Access to information produced by Philippine government agencies is still limited online.
Some agencies either have outdated data online or have presented it in a way that makes it difficult to collect, analyze, synthesize, and storify.

These include a data journalist's worst nightmare -- figures published on PDFs instead of spreadsheets.

The government's need to improve data content curation and filtering mechanisms can be also compared to what Nicholas Sparks once explained as the difference between situational overload and ambient overload.

He describes situational overload as a "needle-in-haystack problem"  -- you can't find what you want amid the rubbish.

Ambient overload, on the other hand, is having far too much of what you want: a haystack-sized pile of needles, according to Sparks.
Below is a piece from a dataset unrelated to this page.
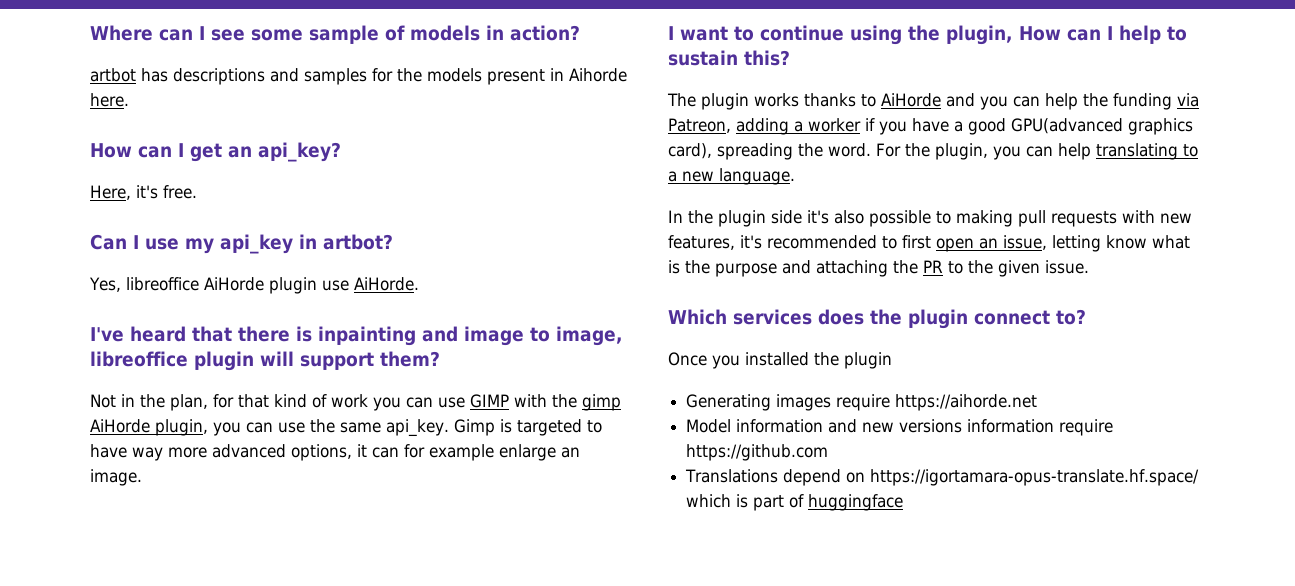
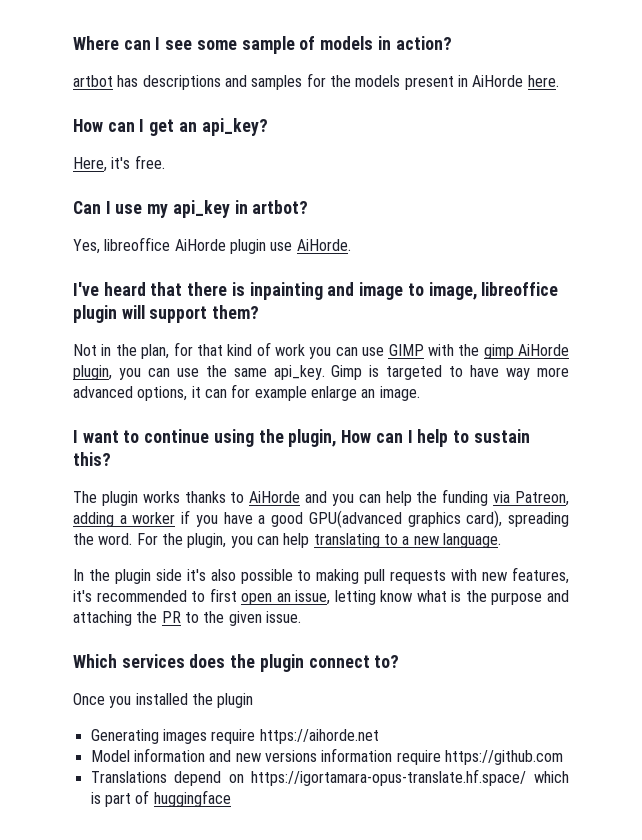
- artbot has descriptions and samples for the models present in Aihorde here.
+ artbot has descriptions and samples for the models present in AiHorde here.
The Philippines, if it completes the unified data portal project, will join the ranks of countries that have already created unified open data web sites to distribute a portion of the data they collect.

The websites are data.gov (US), data.gov.uk (UK), data.gov.au (Australia), data.gc.ca (Canada), opendata.go.ke (Kenya), data.norge.no (Norway), and data.overheid.nl (Netherlands).

The World Bank and the United Nations have also established similar unified open data websites.

According to the Philippines' OGP action plan, the government plans to develop the national data portal in 2012 in consultation with stakeholders.

The proposed portal will comply basic open data standards and will also allow citizens to give their feedback on government performance, according to the plan.

Other government plans include the installation of a government integrated financial information management system, improved electronic bidding and procurement, establishment of a National Justice Information System, creation of a national registry of farmers and fisherfolk, electronic transparency for congressional allocations, and interactive fiscal fransparency.


How about the FOI bill?

Critics, however, believe that much still needs to be done with regard to Philippine government fully embracing the global open data movement.

A lawmaker, party-list Rep. Rep. Teddy Casiño, pointed out that the Palace does not even see the Freedom of Information (FOI) bill as a priority.

Casiño, author of House Bill 133, accused Aquino of hampering the enactment of the FOI bill.

He said Aquino didn't even mention the FOI bill in his New York speech.

"He is not showing the whole picture. His credibility will suffer if the FOI bill is not enacted within the year," the lawmaker said. "So my advice to the President is, prioritize the FOI bill, it is about time that he fulfils his promise of transparency and open governance."